EXERCISE GOAL: How many lines of the listing below contain the word "table"? Reply with that number alone.

━━ MATERIAL SUPPLIED

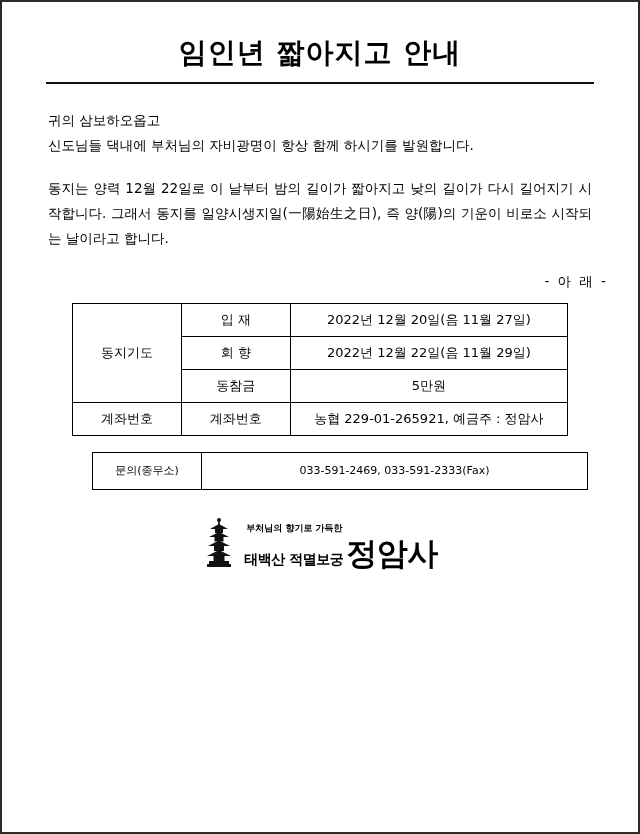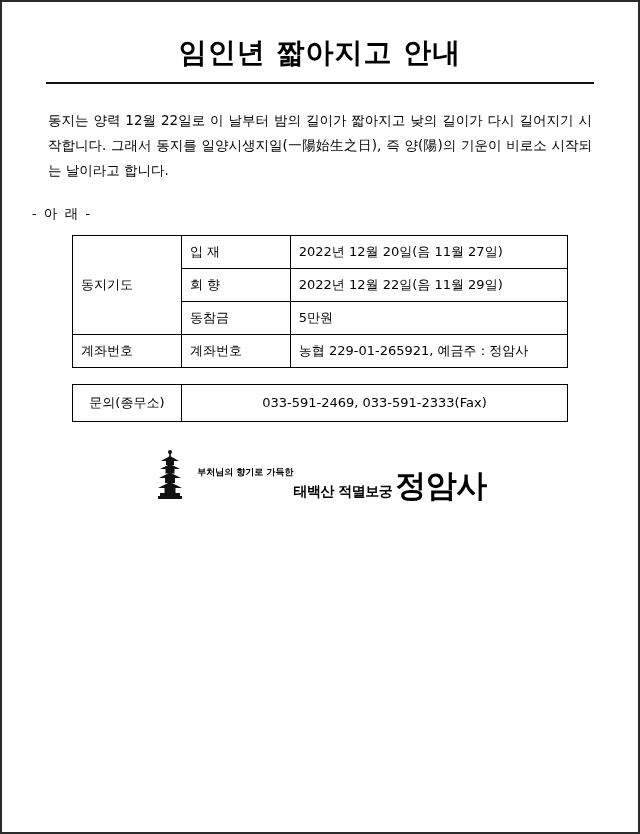--- a/index.html
+++ b/index.html
@@ -149,6 +149,10 @@
 
   <div class="body-text">
 
+    <p class="para">
+      <span>귀의 삼보하오옵고</span><br>
+      <span>신도님들 댁내에 부처님의 자비광명이 항상 함께 하시기를 발원합니다.</span>
+    </p>
 
 
     <p class="para">동지는 양력 12월 22일로 이 날부터 밤의 길이가 짧아지고 낮의 길이가 다시 길어지기 시작합니다. 그래서 동지를 일양시생지일(一陽始生之日), 즉 양(陽)의 기운이 비로소 시작되는 날이라고 합니다.</p>

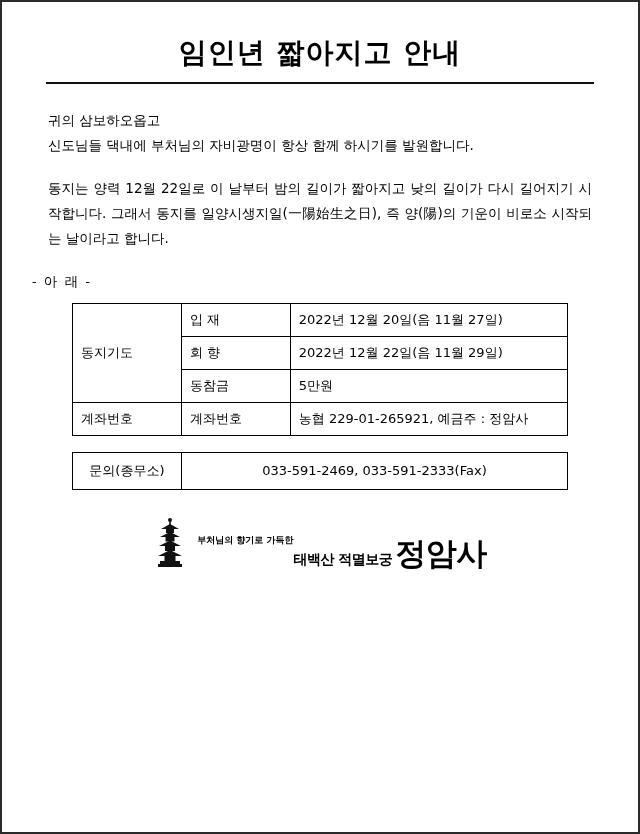--- a/index.html
+++ b/index.html
@@ -51,11 +51,10 @@
     font-weight: bold;
   }
   .center-label {
-    text-align: left;
+    text-align: right;
     font-size: 13.5px;
     margin: 22px 0 12px 0;
     letter-spacing: 2px;
-    font-family: Liberation Serif, serif;
   }
   .tbl-wrap {
     padding: 0 40px;

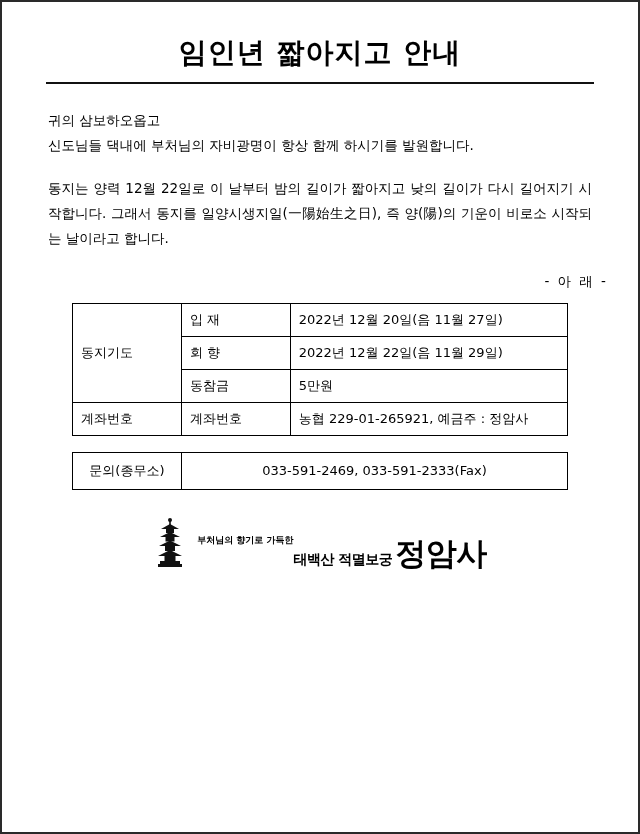--- a/index.html
+++ b/index.html
@@ -67,7 +67,7 @@
   table.info td {
     border: 1px solid #000;
     padding: 5px 8px;
-    text-align: left;
+    text-align: center;
     height: 22px;
   }
   td.label-cell {

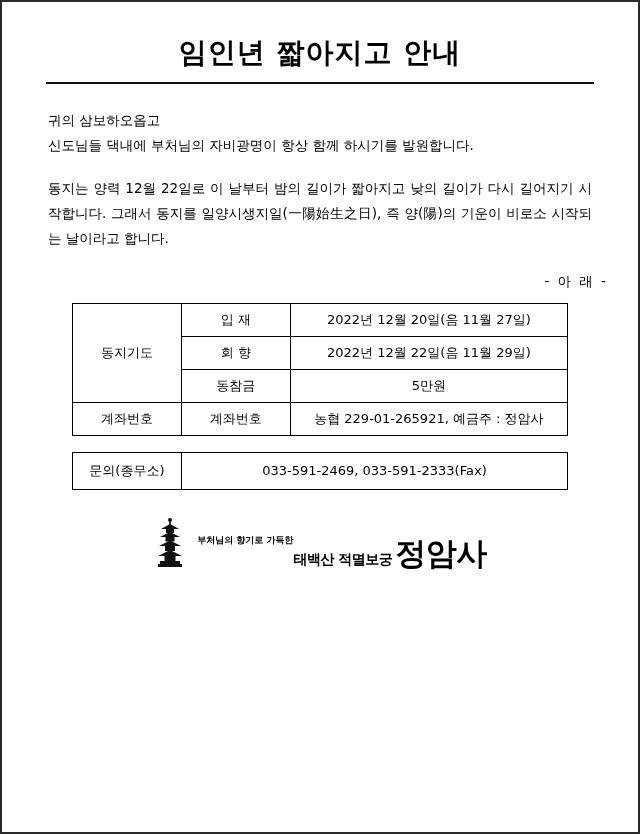--- a/index.html
+++ b/index.html
@@ -86,7 +86,8 @@
   table.contact {
     width: 100%;
     border-collapse: collapse;
-    font-size: 13px;
+    font-size: 11px;
+    margin-left: 20px;
   }
   table.contact td {
     border: 1px solid #000;

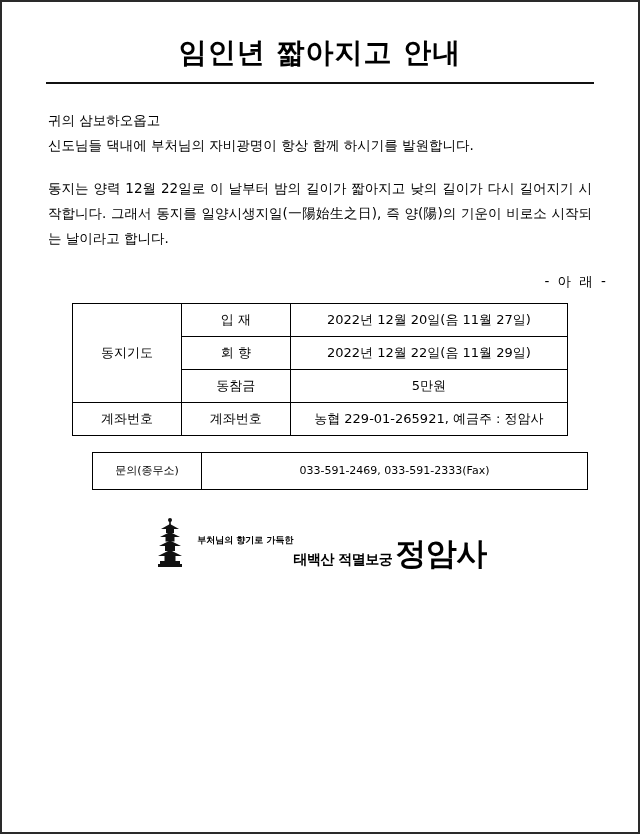--- a/index.html
+++ b/index.html
@@ -113,7 +113,7 @@
   .pagoda svg { display: block; }
   .footer-text {
     display: flex;
-    flex-direction: row;
+    flex-direction: column;
     align-items: flex-start;
     line-height: 1.1;
   }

━━━━

RESPONSE BELOW: 3